**Activity**: Below are the entries. Transcribe exactly the lines from the one with "[126,248,218,261] Alert-manager, ->" through the one with "[103,556,146,569] sample ->", ends included, and leave out all others.

──────

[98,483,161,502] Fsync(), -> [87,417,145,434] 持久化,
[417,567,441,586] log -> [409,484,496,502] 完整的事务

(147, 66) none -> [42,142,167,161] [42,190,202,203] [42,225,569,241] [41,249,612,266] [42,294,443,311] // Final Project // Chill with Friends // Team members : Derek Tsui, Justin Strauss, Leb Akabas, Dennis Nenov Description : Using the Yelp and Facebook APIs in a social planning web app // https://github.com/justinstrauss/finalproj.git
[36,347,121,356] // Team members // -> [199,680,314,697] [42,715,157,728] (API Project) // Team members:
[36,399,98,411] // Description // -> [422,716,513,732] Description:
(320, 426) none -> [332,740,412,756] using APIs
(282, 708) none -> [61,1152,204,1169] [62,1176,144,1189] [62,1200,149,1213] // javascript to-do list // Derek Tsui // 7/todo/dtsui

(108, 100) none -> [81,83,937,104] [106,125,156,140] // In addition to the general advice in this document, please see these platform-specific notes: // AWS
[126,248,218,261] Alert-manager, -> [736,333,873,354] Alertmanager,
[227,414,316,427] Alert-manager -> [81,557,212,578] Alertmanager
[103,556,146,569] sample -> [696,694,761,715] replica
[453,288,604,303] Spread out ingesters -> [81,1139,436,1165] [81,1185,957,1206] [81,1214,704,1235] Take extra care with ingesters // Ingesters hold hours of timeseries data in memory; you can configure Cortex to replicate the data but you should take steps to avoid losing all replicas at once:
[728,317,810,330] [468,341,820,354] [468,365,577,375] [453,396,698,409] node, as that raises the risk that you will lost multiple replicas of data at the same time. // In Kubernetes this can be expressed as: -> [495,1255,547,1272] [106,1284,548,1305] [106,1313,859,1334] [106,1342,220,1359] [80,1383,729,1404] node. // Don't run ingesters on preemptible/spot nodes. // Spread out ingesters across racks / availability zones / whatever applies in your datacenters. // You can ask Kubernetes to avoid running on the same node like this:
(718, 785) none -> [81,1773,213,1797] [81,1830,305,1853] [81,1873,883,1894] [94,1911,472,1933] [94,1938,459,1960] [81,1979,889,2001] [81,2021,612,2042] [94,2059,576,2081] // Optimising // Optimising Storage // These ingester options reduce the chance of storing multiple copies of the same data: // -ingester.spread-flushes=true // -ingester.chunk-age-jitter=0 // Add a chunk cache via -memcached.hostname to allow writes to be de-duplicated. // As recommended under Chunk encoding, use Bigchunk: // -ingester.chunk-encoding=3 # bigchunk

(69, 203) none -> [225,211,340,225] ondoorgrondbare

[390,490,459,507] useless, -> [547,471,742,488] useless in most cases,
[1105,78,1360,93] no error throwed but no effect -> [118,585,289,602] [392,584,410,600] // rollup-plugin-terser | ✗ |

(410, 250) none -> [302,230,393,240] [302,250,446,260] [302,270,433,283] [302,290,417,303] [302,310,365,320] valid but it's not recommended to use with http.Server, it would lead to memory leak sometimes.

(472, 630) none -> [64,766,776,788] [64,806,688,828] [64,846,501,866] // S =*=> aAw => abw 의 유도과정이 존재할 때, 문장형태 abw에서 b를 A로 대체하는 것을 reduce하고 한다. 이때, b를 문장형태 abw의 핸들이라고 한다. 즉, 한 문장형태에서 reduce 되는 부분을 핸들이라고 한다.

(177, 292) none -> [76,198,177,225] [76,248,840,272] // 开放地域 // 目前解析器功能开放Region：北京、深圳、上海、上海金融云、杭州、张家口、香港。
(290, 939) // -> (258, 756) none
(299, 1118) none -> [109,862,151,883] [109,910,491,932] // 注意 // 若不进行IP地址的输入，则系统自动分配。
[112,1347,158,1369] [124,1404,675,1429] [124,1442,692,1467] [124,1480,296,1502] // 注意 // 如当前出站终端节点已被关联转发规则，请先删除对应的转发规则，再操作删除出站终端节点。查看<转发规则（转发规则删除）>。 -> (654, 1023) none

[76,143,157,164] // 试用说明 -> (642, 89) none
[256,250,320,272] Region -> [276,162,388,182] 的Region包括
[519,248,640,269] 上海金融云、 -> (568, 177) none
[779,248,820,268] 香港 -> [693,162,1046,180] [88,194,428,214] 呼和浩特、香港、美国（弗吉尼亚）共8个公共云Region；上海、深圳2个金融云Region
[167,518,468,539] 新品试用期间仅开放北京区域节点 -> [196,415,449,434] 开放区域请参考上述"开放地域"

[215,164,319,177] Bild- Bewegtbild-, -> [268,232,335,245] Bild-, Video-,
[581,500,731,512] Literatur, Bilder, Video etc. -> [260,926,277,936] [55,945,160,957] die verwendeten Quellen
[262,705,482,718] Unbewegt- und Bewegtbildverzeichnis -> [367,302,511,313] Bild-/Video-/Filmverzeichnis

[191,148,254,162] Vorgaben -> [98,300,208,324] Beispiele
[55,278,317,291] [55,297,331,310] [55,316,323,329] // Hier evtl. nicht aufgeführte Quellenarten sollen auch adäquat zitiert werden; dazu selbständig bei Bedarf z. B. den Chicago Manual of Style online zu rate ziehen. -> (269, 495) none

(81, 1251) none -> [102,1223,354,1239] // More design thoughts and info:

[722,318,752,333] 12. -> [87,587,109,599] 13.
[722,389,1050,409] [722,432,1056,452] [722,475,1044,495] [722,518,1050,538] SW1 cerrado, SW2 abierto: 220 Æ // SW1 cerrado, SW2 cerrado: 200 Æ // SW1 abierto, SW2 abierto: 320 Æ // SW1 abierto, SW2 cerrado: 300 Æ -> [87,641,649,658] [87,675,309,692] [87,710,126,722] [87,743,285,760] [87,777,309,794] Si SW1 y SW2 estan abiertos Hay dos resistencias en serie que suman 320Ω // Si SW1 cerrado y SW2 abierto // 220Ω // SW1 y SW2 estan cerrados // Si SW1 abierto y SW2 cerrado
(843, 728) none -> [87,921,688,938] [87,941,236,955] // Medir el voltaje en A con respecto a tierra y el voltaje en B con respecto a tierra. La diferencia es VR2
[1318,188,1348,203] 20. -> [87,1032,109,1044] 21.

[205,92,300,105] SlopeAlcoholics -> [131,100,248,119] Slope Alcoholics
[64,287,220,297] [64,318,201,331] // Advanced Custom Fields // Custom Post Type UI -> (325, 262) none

──────

**Answer to this problem**:
[126,248,218,261] Alert-manager, -> [736,333,873,354] Alertmanager,
[227,414,316,427] Alert-manager -> [81,557,212,578] Alertmanager
[103,556,146,569] sample -> [696,694,761,715] replica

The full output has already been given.